> _Your goal_:
Your answer must be the exact lines from the one with "Personalized LED Candle" to the end of the data, both included, with no pictures.

Information START

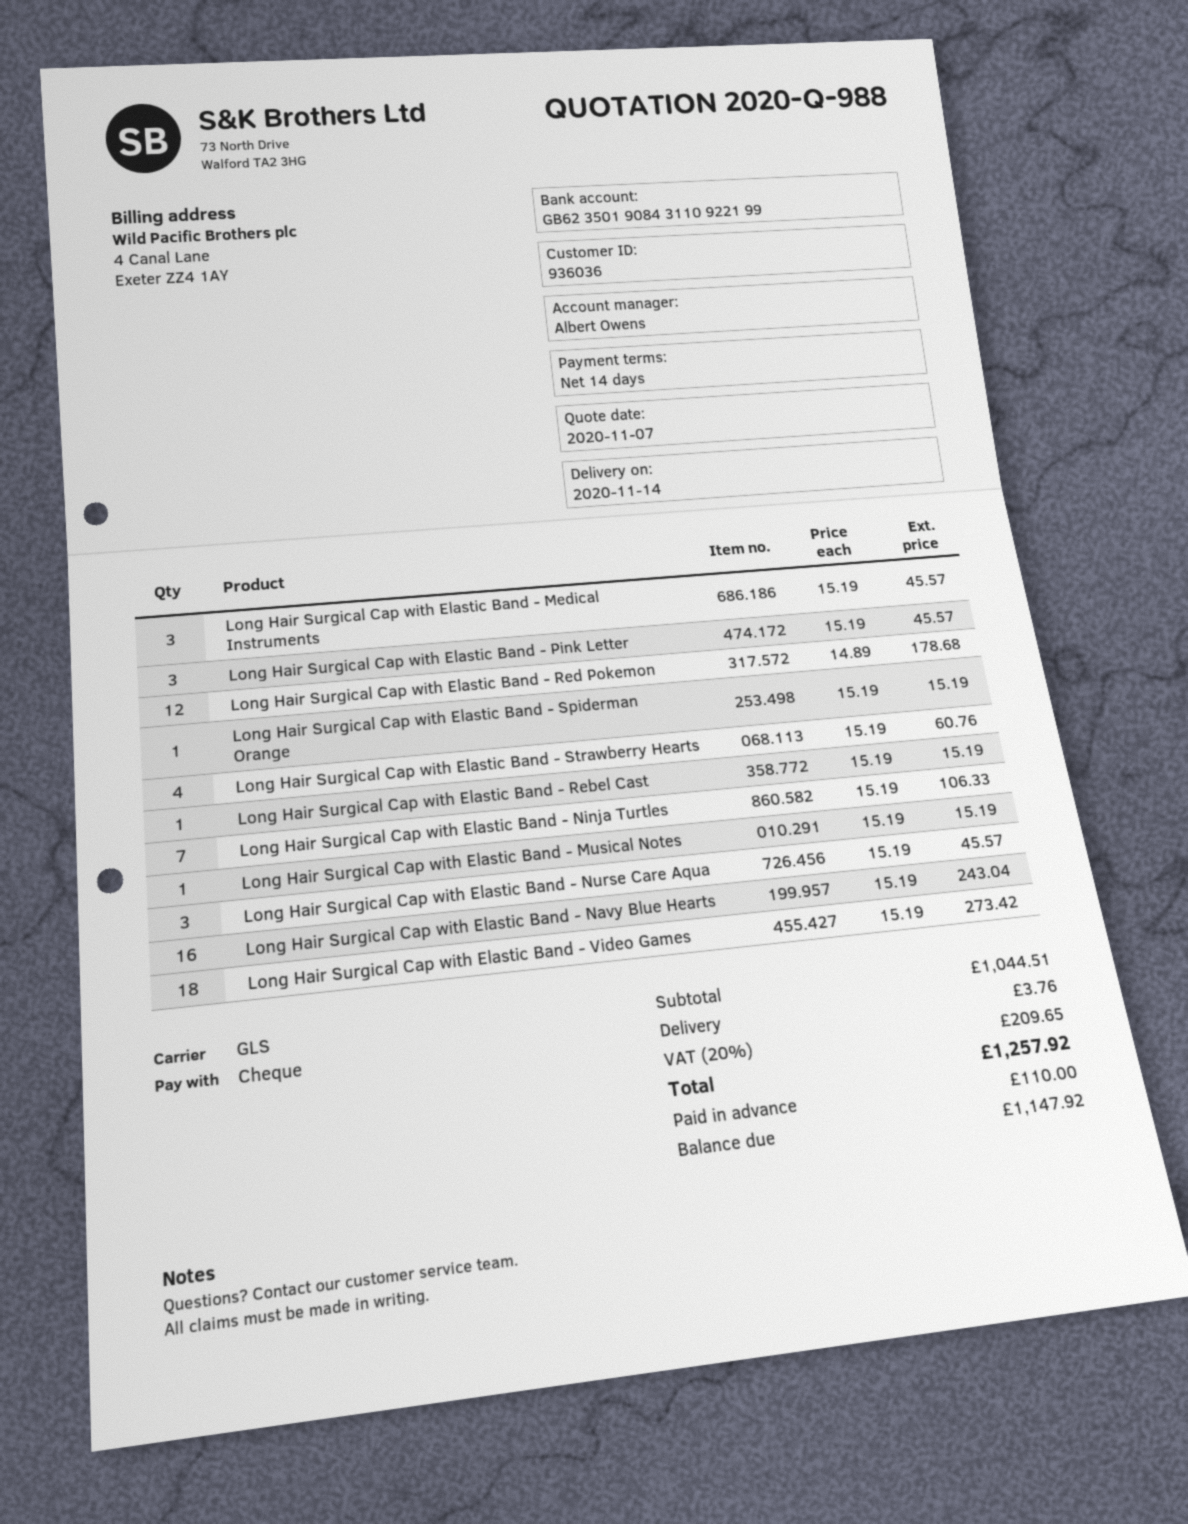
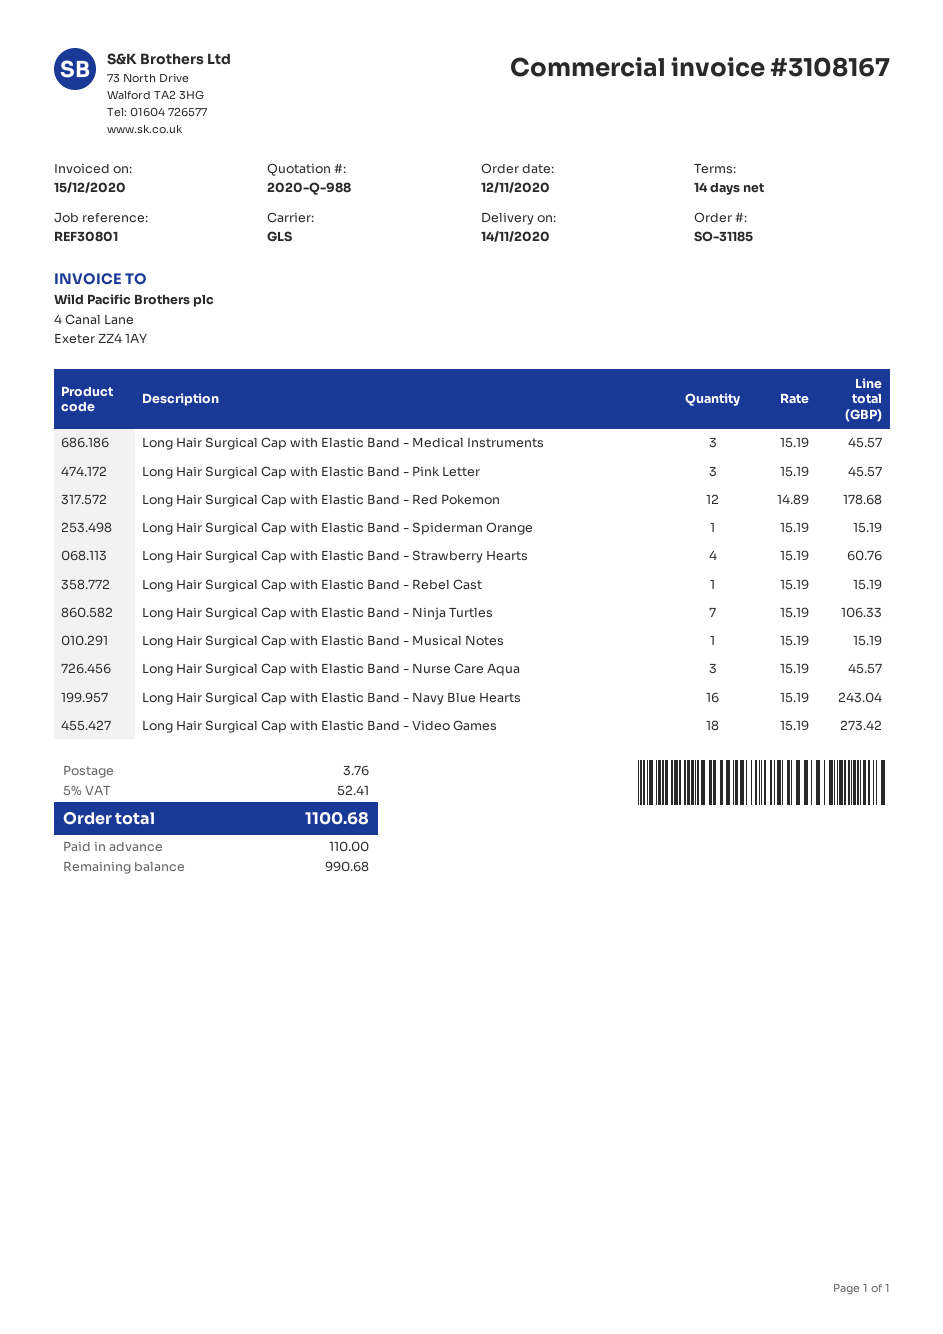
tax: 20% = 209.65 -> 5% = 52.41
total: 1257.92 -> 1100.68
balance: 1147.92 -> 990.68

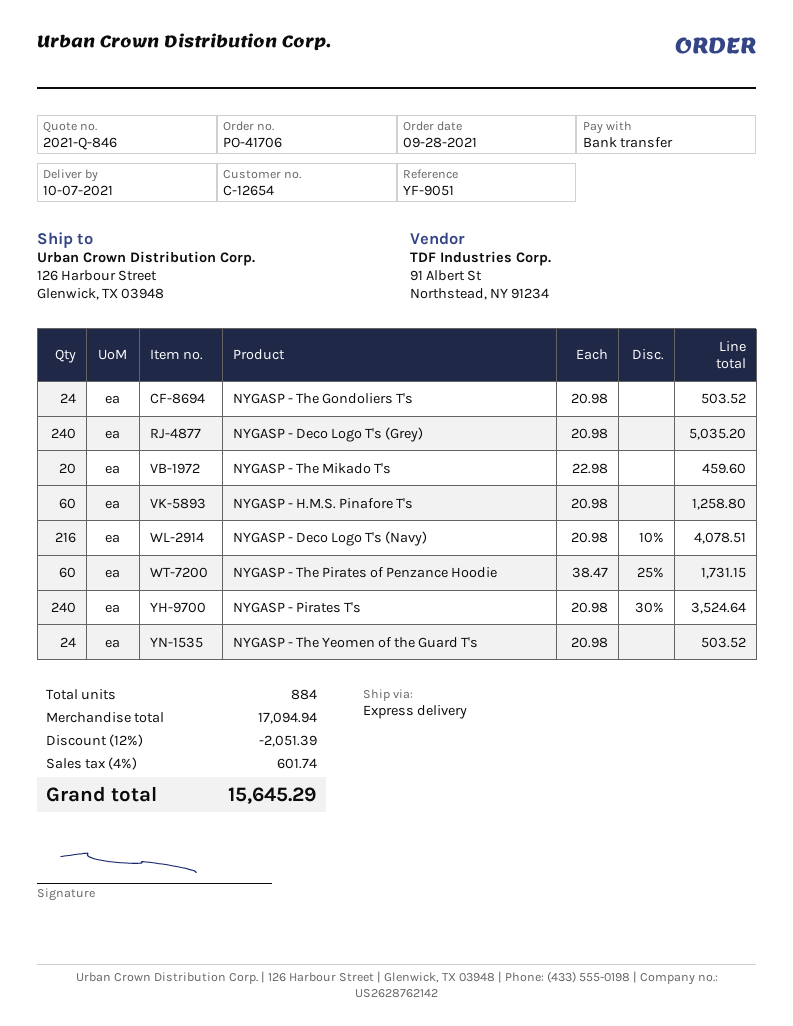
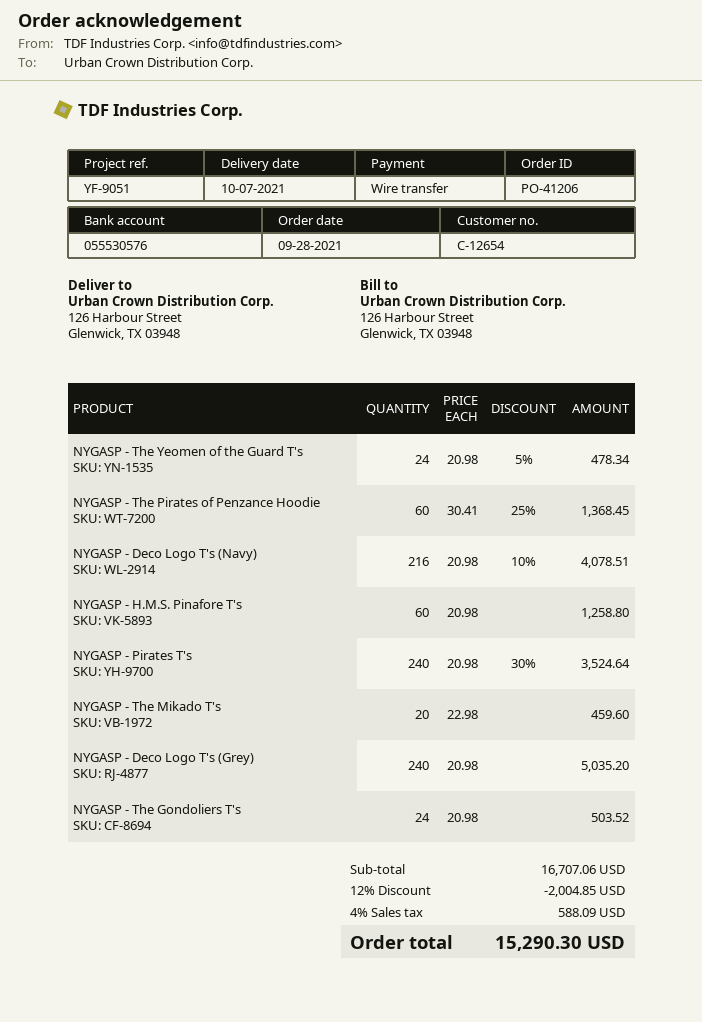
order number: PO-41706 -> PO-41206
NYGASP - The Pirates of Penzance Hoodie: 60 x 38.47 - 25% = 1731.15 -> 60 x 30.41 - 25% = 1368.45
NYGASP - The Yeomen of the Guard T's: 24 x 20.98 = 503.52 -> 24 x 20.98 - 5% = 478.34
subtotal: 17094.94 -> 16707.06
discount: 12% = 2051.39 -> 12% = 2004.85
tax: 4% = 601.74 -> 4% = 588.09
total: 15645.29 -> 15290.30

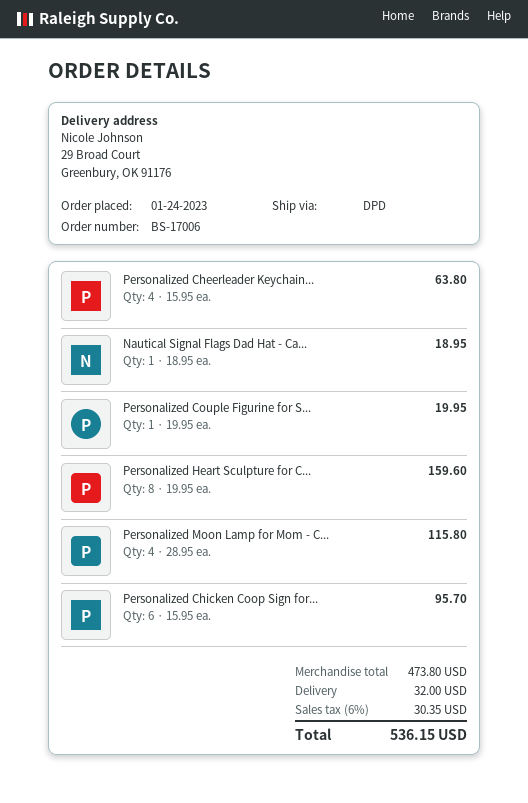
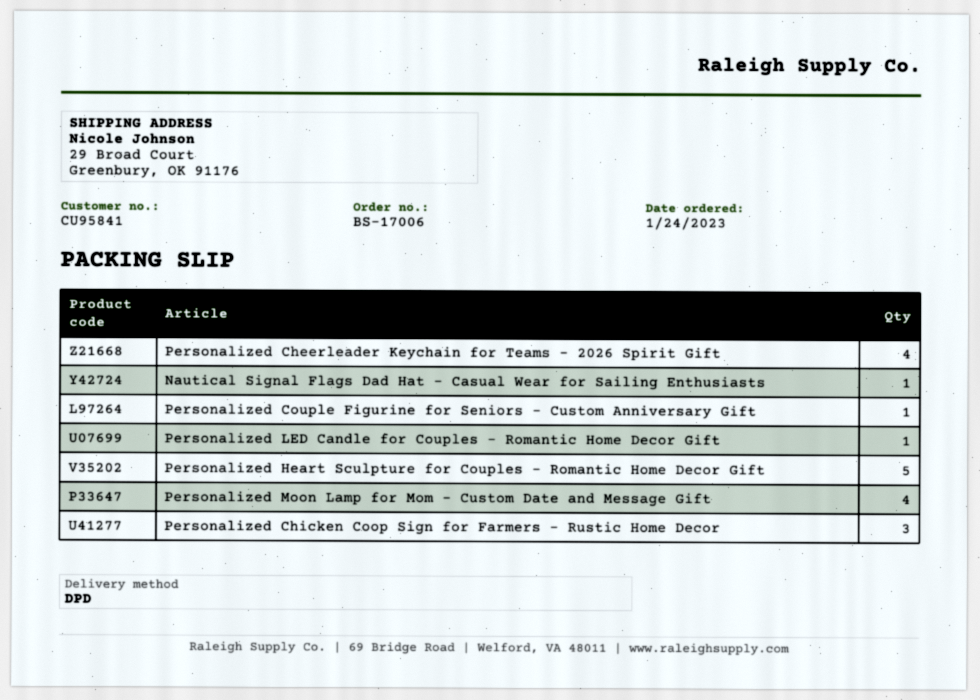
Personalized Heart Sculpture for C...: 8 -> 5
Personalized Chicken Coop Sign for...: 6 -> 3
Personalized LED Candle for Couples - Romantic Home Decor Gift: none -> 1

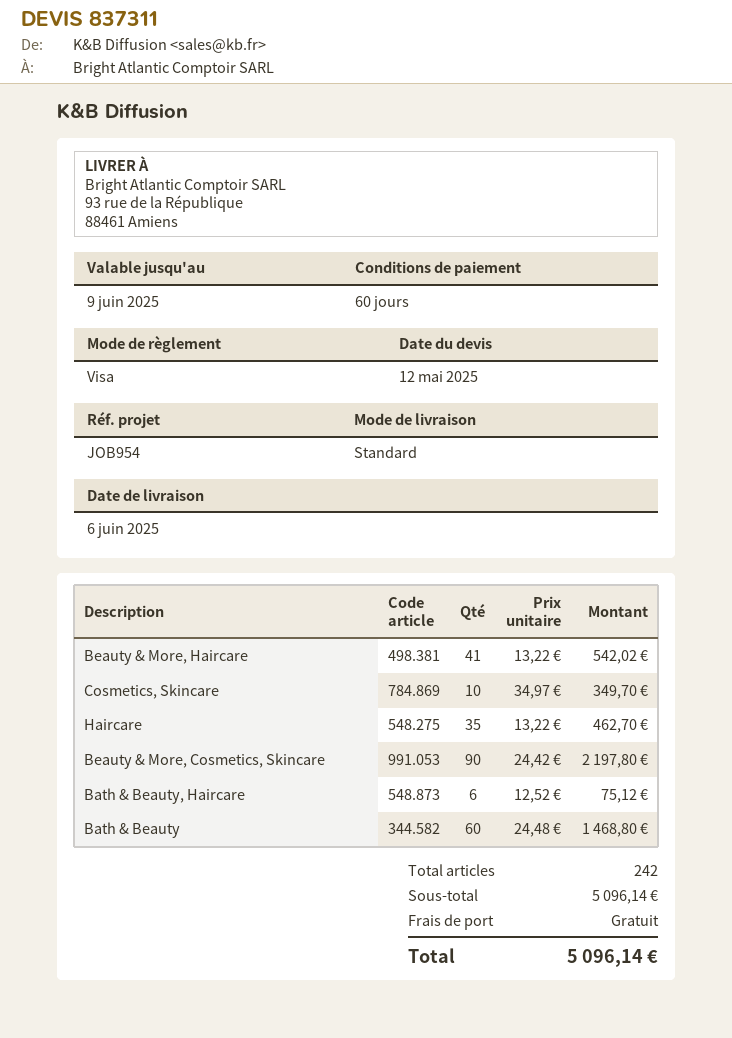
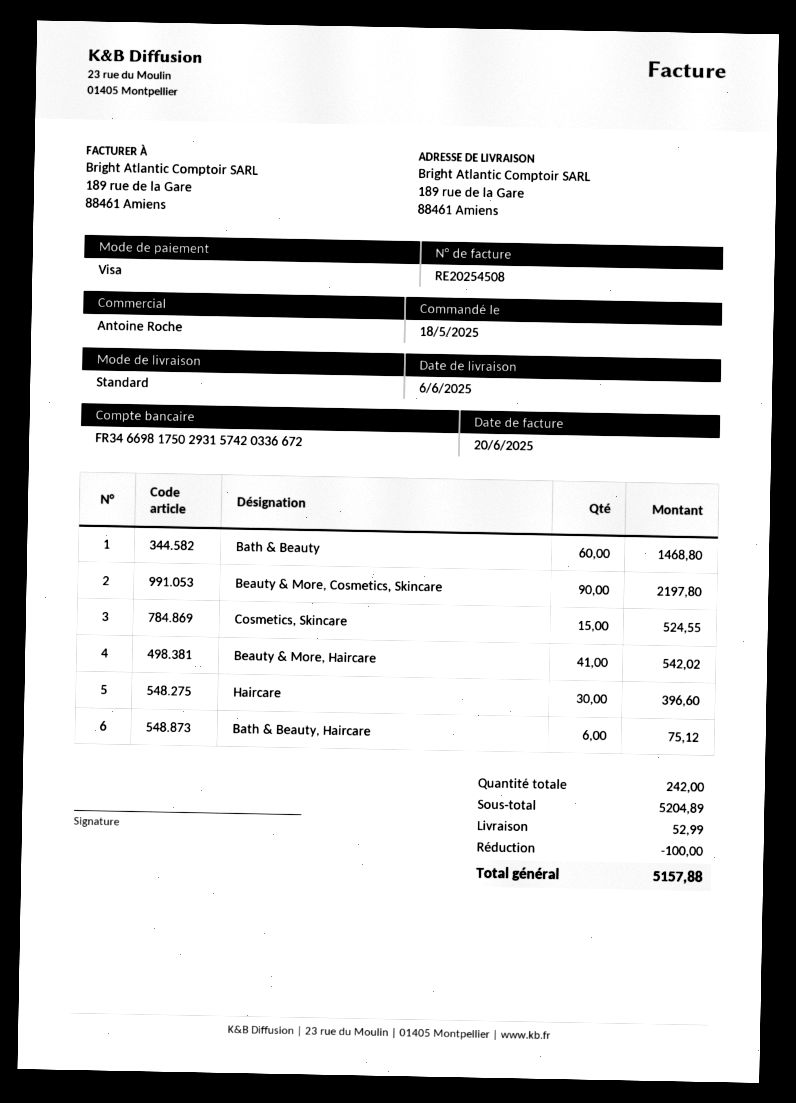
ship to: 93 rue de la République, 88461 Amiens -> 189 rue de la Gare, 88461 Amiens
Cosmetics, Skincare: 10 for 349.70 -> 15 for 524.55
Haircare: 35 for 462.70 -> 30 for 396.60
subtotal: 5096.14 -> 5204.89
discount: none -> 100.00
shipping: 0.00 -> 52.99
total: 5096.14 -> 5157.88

Information END

> _Response to this task_:
Personalized LED Candle for Couples - Romantic Home Decor Gift: none -> 1

ship to: 93 rue de la République, 88461 Amiens -> 189 rue de la Gare, 88461 Amiens
Cosmetics, Skincare: 10 for 349.70 -> 15 for 524.55
Haircare: 35 for 462.70 -> 30 for 396.60
subtotal: 5096.14 -> 5204.89
discount: none -> 100.00
shipping: 0.00 -> 52.99
total: 5096.14 -> 5157.88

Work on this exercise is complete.